Self-implementation considerations
If you are managing consent without a third-party CMP, you need four things.
- Tags and scripts blocked server-side or via a tag manager until consent is captured
- Consent state persisted across pages and sessions
- Consent revocable, with revocation immediately stopping scripts from loading
- Consent record stored in a way that does not itself require consent
Most implementations use a tag manager. Google Tag Manager with consent mode is one option. A privacy-focused alternative is another.

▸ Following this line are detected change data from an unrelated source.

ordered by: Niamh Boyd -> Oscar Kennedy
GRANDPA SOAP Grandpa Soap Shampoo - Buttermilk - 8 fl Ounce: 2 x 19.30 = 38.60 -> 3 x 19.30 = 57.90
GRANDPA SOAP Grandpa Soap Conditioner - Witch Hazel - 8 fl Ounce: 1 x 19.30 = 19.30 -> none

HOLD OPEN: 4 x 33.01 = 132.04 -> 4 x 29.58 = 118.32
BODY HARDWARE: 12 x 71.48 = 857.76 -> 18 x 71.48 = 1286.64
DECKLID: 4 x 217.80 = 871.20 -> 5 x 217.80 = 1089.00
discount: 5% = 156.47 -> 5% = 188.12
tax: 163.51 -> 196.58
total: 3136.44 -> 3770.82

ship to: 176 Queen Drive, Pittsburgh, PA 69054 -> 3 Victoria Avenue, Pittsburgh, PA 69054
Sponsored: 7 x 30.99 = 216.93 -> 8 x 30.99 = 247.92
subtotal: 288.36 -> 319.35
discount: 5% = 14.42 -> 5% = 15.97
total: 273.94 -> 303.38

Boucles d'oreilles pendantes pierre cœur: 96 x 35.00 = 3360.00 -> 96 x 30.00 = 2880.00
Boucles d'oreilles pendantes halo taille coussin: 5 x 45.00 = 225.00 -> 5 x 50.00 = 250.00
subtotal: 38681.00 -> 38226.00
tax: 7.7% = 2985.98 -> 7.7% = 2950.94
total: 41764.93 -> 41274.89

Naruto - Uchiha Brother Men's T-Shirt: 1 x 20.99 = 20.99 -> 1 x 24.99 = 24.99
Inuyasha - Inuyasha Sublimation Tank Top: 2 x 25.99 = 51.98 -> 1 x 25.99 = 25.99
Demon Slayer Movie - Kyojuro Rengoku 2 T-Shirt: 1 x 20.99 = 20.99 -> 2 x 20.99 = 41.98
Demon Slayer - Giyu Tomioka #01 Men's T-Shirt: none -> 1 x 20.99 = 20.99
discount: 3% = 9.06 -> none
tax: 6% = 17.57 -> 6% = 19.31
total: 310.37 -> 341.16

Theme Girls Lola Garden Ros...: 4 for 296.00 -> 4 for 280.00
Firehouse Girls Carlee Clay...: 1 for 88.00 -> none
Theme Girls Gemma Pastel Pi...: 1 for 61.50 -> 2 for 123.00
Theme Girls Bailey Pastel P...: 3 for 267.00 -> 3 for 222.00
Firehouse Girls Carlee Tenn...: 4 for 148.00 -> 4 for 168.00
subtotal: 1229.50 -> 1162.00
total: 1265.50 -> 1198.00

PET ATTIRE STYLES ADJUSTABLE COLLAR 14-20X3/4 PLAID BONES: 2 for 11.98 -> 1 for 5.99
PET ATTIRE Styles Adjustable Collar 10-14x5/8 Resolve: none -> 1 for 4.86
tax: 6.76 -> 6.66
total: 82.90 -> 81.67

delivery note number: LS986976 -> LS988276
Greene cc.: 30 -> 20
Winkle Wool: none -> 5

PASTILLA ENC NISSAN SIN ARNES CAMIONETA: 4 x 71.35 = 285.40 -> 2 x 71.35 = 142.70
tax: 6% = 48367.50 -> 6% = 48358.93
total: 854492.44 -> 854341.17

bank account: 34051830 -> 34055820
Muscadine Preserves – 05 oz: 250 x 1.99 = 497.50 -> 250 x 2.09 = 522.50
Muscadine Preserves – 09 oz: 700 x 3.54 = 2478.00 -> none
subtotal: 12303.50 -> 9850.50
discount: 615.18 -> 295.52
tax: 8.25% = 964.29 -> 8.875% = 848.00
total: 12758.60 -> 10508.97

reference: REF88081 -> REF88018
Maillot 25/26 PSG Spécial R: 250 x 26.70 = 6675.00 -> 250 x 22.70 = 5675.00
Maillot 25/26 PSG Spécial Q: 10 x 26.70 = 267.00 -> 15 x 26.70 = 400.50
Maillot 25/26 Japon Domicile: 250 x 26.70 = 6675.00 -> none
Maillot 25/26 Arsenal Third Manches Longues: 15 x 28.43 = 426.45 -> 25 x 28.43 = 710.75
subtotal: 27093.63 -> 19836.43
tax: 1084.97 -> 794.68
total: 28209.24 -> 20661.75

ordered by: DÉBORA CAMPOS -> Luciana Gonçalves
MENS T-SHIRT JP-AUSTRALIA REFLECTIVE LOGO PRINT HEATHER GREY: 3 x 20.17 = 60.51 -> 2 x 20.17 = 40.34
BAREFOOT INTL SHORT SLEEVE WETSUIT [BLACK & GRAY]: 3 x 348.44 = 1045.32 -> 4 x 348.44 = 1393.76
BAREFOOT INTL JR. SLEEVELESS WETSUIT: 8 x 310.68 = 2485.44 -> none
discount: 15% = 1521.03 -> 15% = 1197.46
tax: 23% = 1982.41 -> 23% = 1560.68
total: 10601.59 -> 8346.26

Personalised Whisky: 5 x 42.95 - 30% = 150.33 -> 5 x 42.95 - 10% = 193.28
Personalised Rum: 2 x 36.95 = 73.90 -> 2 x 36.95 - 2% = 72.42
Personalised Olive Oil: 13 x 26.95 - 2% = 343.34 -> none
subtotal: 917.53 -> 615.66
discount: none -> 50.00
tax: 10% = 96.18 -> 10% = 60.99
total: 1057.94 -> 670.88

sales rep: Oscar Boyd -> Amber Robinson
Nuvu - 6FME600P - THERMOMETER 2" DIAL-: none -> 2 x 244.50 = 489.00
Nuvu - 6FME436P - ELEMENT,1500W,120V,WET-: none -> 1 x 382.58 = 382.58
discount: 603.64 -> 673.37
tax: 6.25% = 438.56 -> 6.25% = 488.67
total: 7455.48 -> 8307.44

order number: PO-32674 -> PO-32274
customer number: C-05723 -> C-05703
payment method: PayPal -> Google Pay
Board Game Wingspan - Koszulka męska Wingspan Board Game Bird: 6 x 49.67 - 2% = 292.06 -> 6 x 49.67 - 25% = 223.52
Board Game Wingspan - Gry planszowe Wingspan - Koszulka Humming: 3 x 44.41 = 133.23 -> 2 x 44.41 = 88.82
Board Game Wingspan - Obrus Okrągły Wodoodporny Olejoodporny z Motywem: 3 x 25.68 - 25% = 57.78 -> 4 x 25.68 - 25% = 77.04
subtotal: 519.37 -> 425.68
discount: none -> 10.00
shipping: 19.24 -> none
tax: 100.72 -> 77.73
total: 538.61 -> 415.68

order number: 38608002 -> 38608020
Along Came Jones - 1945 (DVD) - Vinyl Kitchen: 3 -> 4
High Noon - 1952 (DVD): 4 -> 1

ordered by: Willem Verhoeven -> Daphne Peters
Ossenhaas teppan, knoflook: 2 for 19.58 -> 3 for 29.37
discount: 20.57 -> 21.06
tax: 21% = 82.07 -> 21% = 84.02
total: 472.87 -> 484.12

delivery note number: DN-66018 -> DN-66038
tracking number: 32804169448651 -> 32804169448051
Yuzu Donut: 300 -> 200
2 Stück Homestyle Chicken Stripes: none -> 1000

Combine the tag manager with a banner that signals consent state.
Checking your banner
To verify your banner works correctly, follow these steps.
- Open your website in an incognito window
- Before clicking anything, open developer tools. Move to the Network tab
- Look for requests to google-analytics.com, facebook.com or other tracking domains
- If any appear before you interact with the banner, your banner is non-compliant
For automated testing, our open-source @trustyourwebsite/cookie-consent-validator checks whether your banner actually stops tracking after rejection.
Does the Cookiewet still apply after the GDPR?
This question comes up often. The short answer is yes.
The original "Cookiewet" was folded into Article 11.7a of the Telecommunicatiewet. It is the Dutch implementation of Article 5(3) of the ePrivacy Directive (2002/58/EC). The GDPR does not replace it. The two laws work together. Article 11.7a decides when consent is required for placing cookies. The GDPR decides what valid consent looks like. Both must be satisfied at the same time.
The ePrivacy Regulation has been proposed as an EU replacement for the directive. It is not yet in force in 2026. Until then, Article 11.7a of the Telecommunicatiewet remains the operative Dutch rule for cookies.
This article is technical analysis, not legal advice. Consult a lawyer for advice specific to your situation.